_How to complete this task_.
Only the lines with the string "none" are needed; return each of them from the entries below.
◇ ◇ ◇ ◇ ◇
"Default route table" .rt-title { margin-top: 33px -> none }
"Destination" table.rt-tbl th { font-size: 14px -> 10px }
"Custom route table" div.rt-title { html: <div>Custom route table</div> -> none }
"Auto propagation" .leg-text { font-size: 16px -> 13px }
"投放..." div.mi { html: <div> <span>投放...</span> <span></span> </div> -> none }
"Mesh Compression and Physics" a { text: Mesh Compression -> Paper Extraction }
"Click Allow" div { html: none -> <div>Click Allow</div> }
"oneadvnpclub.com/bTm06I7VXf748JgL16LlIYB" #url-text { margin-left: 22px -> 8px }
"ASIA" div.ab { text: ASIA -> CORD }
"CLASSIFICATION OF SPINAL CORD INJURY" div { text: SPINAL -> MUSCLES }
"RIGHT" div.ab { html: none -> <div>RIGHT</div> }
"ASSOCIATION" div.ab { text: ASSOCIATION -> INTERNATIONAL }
◇ ◇ ◇ ◇ ◇
_Exercise response_.
"Default route table" .rt-title { margin-top: 33px -> none }
"Custom route table" div.rt-title { html: <div>Custom route table</div> -> none }
"投放..." div.mi { html: <div> <span>投放...</span> <span></span> </div> -> none }
"Click Allow" div { html: none -> <div>Click Allow</div> }
"RIGHT" div.ab { html: none -> <div>RIGHT</div> }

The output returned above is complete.